You were kind enough to share openly with me. I think the content of these missives will be helpful to the group. I've "scrubbed" them both and would like to post them side by side Anonymity will still be preserved--the content of your letter is your property, so I have no right to use it without your permission. I would like your permission, but understand completely if you'd rather that it not be publicly posted. Please note, there is no reference to you, your email, and I've removed anything that will make the content of your letter clear that you wrote it.
I wish to use it only in conjunction with the first letter with the intent of enlightening those who choose to suffer that their suffering is a choice, not an inevitability. God Bless,
Ps. Obviously, I won't do anything until I hear back from you. If you "pocket veto", don't respond, I hope that our line of communication will remain open.
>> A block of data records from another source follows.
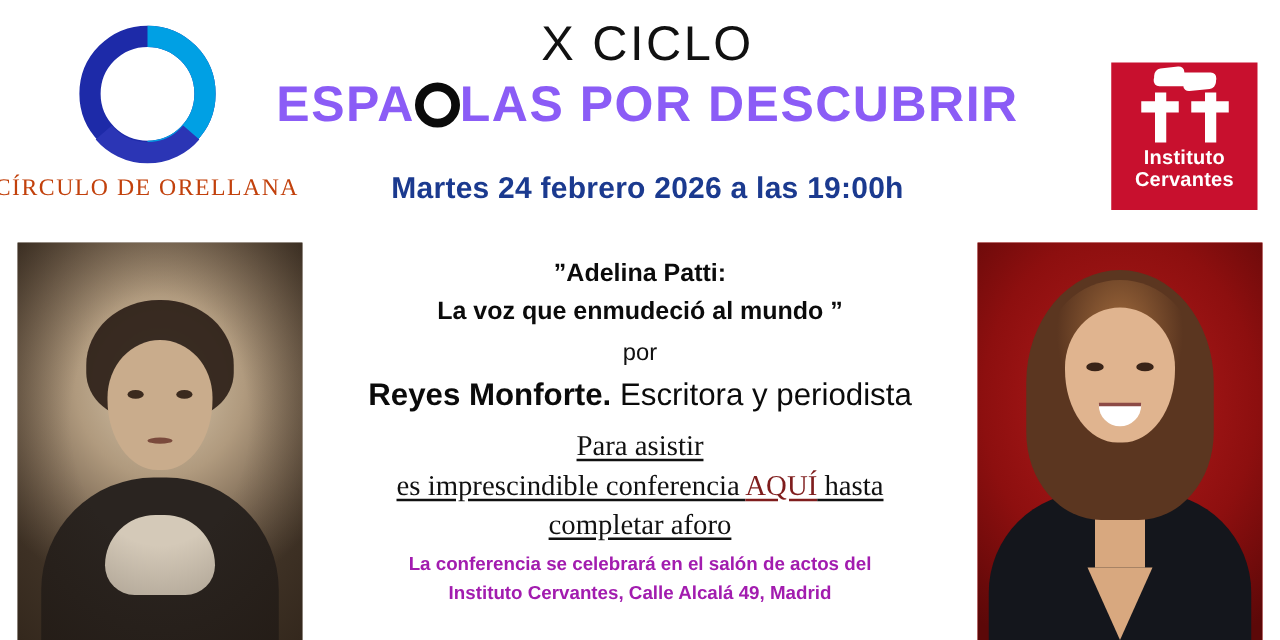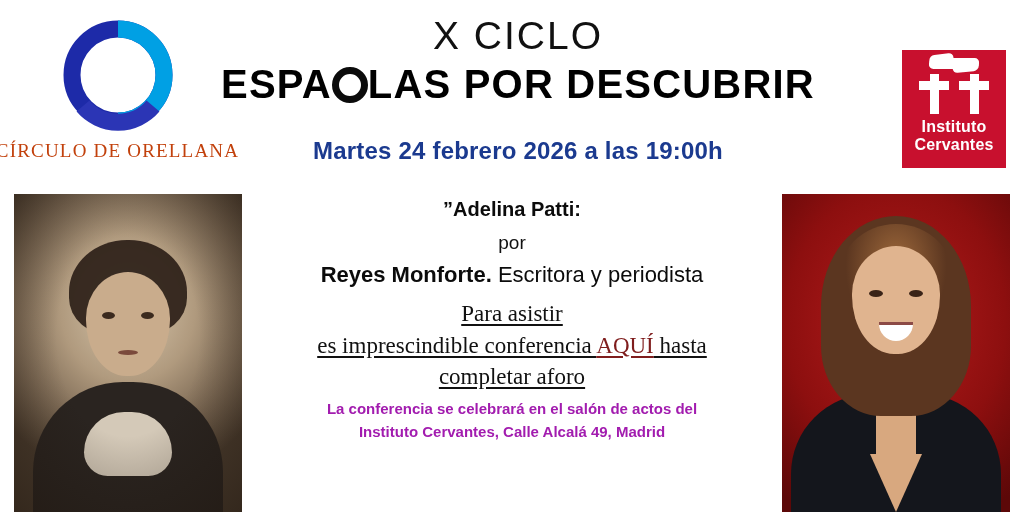--- a/index.html
+++ b/index.html
@@ -68,21 +68,21 @@
     font-size: 39px;
     font-weight: 400;
     letter-spacing: 2px;
     color: #111111;
     margin-bottom: 2px;
   }
   .main-title {
     font-size: 40px;
     font-weight: 700;
     letter-spacing: 1.2px;
-    color: #000000;
+    color: #8b5cf6;
     white-space: nowrap;
     margin-top: 4px;
   }
   .main-title .o-circle {
     display: inline-block;
     position: relative;
     width: 36px;
     height: 36px;
     vertical-align: -5px;
   }
@@ -102,21 +102,21 @@
     font-weight: 600;
     color: #1b3a8f;
     letter-spacing: 0.2px;
   }
 
   
   .cervantes-logo {
     position: absolute;
     right: 18px;
     top: 50px;
-    width: 104px;
+    width: 117px;
     height: 118px;
     background: #c8102e;
     color: #ffffff;
     display: flex;
     flex-direction: column;
     align-items: center;
     justify-content: flex-start;
     padding-top: 4px;
     box-sizing: border-box;
   }
@@ -370,42 +370,42 @@
     height: 0;
     border-left: 26px solid transparent;
     border-right: 26px solid transparent;
     border-top: 58px solid #d8a87f;
   }
 
   
   .content {
     position: absolute;
     left: 248px;
-    top: 188px;
+    top: 198px;
     width: 528px;
     text-align: center;
     color: #111111;
   }
   .talk-title-1,
   .talk-title-2 {
     font-size: 20px;
     font-weight: 700;
     line-height: 1.5;
     color: #0b0b0b;
   }
   .talk-title-1 { margin-top: 6px; }
   .por {
     font-size: 19px;
     font-weight: 400;
     margin-top: 8px;
     color: #111111;
   }
   .speaker {
     margin-top: 8px;
-    font-size: 22px;
+    font-size: 25px;
     color: #0b0b0b;
   }
   .speaker .name { font-weight: 700; }
   .speaker .role { font-weight: 400; }
 
   .register {
     margin-top: 10px;
     font-family: "Liberation Serif", serif;
     font-size: 23px;
     line-height: 1.38;
@@ -495,20 +495,21 @@
     <div class="pr-hair"></div>
     <div class="pr-hair-hl"></div>
     <div class="pr-face"></div>
     <div class="pr-eye-l"></div>
     <div class="pr-eye-r"></div>
     <div class="pr-smile"></div>
   </div>
 
   <div class="content">
     <div class="talk-title-1">”Adelina Patti:</div>
+    <div class="talk-title-2">La voz que enmudeció al mundo ”</div>
     <div class="por">por</div>
     <div class="speaker">
       <span class="name">Reyes Monforte.</span>
       <span class="role">Escritora y periodista</span>
     </div>
 
     <div class="register">
       <div><span>Para asistir</span></div>
       <div>
         <span>es imprescindible conferencia </span><a href="#">AQUÍ</a><span> hasta</span>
Well, I am glad someone who has chronic pain has a love life. I have none. Won;t have one either. After 7 or so major surgeries most serious spine surgeries, I developed adhesive arachnoiditis (google it!) a severe spinal cord injury that carries with it some of the most torturous pain around. Over the last year it has spread into my brain and extremities (as if my entire spine were not enough territory to be captured by horrendous pain).
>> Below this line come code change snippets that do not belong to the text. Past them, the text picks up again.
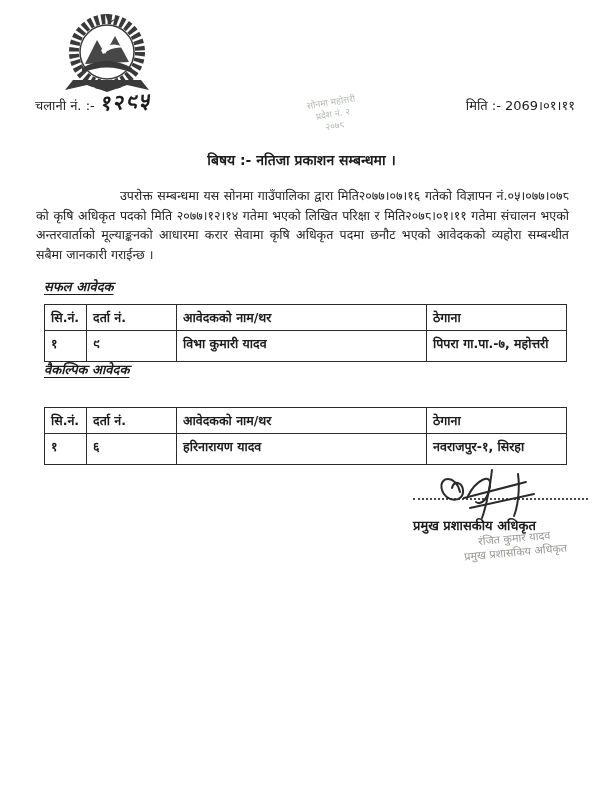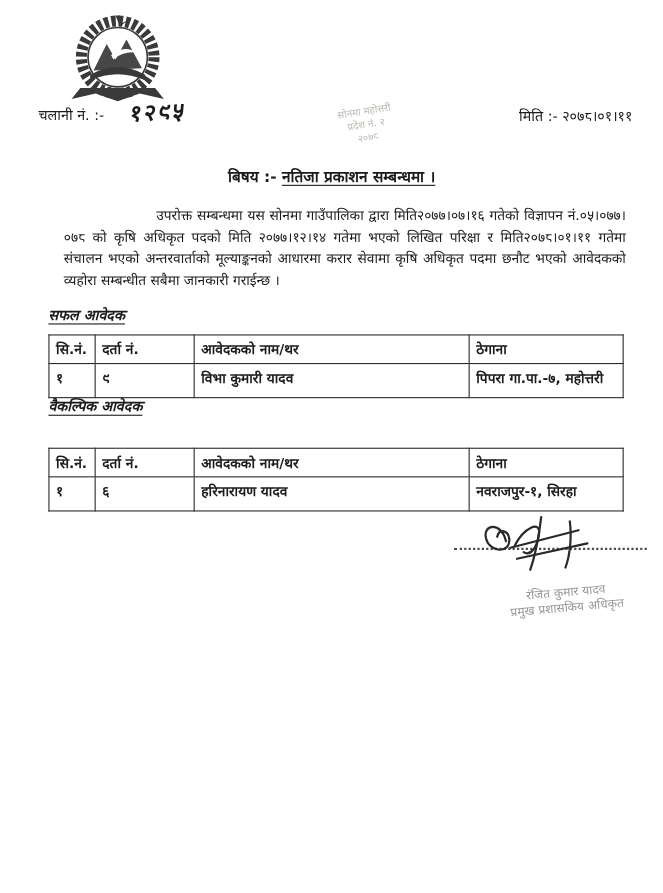--- a/index.html
+++ b/index.html
@@ -21,34 +21,34 @@
   .addr1 { font-size:13px; font-weight:bold; margin-top:3px; }
   .addr2 { font-size:12px; font-weight:bold; margin-top:1px; }
   .faint-stamp {
     position:absolute; left:288px; top:96px; width:90px;
     transform:rotate(-9deg);
     color:rgba(118,130,112,0.55);
     font-size:9px; line-height:12px; text-align:center;
     pointer-events:none;
   }
   .ref-block { position:absolute; left:35px; top:96px; font-size:13px; line-height:19px; }
-  .dispatch-row { display:flex; align-items:flex-start; gap:23px;text-align:right; }
+  .dispatch-row { display:flex; align-items:flex-start; gap:6px;text-align:right; }
   .dispatch-value {
     font-size:21px; font-weight:bold; transform:rotate(-3deg) skewX(-8deg);
     letter-spacing:2px; margin-top:-3px;
   }
   .date-block { position:absolute; right:28px; top:96px; font-size:13px; }
   
   .subject { position:absolute; left:0; right:0; top:150px; text-align:center; font-size:14px; font-weight:bold; }
-  .subject .underlined { text-decoration:underline; text-underline-offset:3px; }
+  .subject .underlined { text-underline-offset:3px; }
   
   .body-par {
     position:absolute; left:36px; right:34px; top:186px;
     font-size:12.5px; line-height:19.5px;
-    text-align:justify; text-indent:84px;margin-left:22px;
+    text-align:justify; text-indent:84px;
   }
   
   .section-title { position:absolute; left:44px; font-size:13px; font-weight:bold;
     text-decoration:underline; text-underline-offset:3px;font-style:italic; }
   .title-1 { top:277px; }
   .title-2 { top:360px; }
   .doc-table {
     position:absolute; left:44px; width:522px;
     border-collapse:collapse; table-layout:fixed;
     font-size:12.5px;
@@ -100,21 +100,21 @@
     <div>२०७८</div>
   </div>
 
   <div class="ref-block">
     <div class="dispatch-row">
       <span>चलानी नं. :-</span>
       <span class="dispatch-value">१२९५</span>
     </div>
   </div>
 
-  <div class="date-block">मिति :- २०७८।०१।११</div>
+  <div class="date-block">मिति :- 2069।०१।११</div>
 
   <div class="subject">
     <span>बिषय :- </span><span class="underlined">नतिजा प्रकाशन सम्बन्धमा ।</span>
   </div>
 
   <div class="body-par">उपरोक्त सम्बन्धमा यस सोनमा गाउँपालिका द्वारा मिति२०७७।०७।१६ गतेको विज्ञापन नं.०५।०७७।०७८ को कृषि अधिकृत पदको मिति २०७७।१२।१४ गतेमा भएको लिखित परिक्षा र मिति२०७८।०१।११ गतेमा संचालन भएको अन्तरवार्ताको मूल्याङ्कनको आधारमा करार सेवामा कृषि अधिकृत पदमा छनौट भएको आवेदकको व्यहोरा सम्बन्धीत सबैमा जानकारी गराईन्छ ।</div>
 
   <div class="section-title title-1">सफल आवेदक</div>
   <table class="doc-table table-1">
     <colgroup>
@@ -168,19 +168,20 @@
     <svg class="sig-svg" width="130" height="60" viewBox="0 0 130 60" aria-hidden="true">
       <g fill="none" stroke="#2a2a2a" stroke-width="2" stroke-linecap="round">
         <path d="M30 30 C26 12 8 14 12 28 C15 40 34 42 33 28 C32 20 24 18 22 26"></path>
         <path d="M38 34 C46 18 62 10 60 24 C58 36 52 44 46 40"></path>
         <path d="M62 8 C60 24 57 42 52 56"></path>
         <path d="M34 36 L96 20"></path>
         <path d="M40 46 L104 32"></path>
         <path d="M88 12 C90 26 88 44 84 54"></path>
       </g>
     </svg>
+    <div class="sig-title">प्रमुख प्रशासकीय अधिकृत</div>
     <div class="sig-stamp">
       <div>रंजित कुमार यादव</div>
       <div>प्रमुख प्रशासकिय अधिकृत</div>
     </div>
   </div>
 
 </div>
 
 </body></html>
My wife, after living thru my surgeries 1-4, finally threw in the towel on our love life, ten years ago, when I had to have 3 MORE surgeries back to back to back (followed with a rear ending from a careless driver), only to be capped off by adhesive arachnoiditis, an incurable disease I was given by anesthesiologists and their damnable neurotoxin nerve blocks..
She has stated ever since then the end of our love life is my punishment for my disability, for all the surgeries, my inability to work so she can retire. Like it was my idea to have all this go wrong. YAda yada. So, not only is it incredibly painful, as of the last 10 years, lovemaking is simply not going to, and has not, happened.
This life is bad enough as it is. When you have this kind of injury and this kind of pain, and this kind of debilitation, it is bad enough on the spirit, and rough enough on personal esteem. But to live without any overt form of love, or any form of sex, only multiplies the stress of the situation.
For those who are lucky to have a mate, male or female, who cares about loving and love-making, or giving pleasure, it is certainly a major plus and a great accomplishment. For the many of us who have no such situation, and never will, it only makes a rough situation rougher.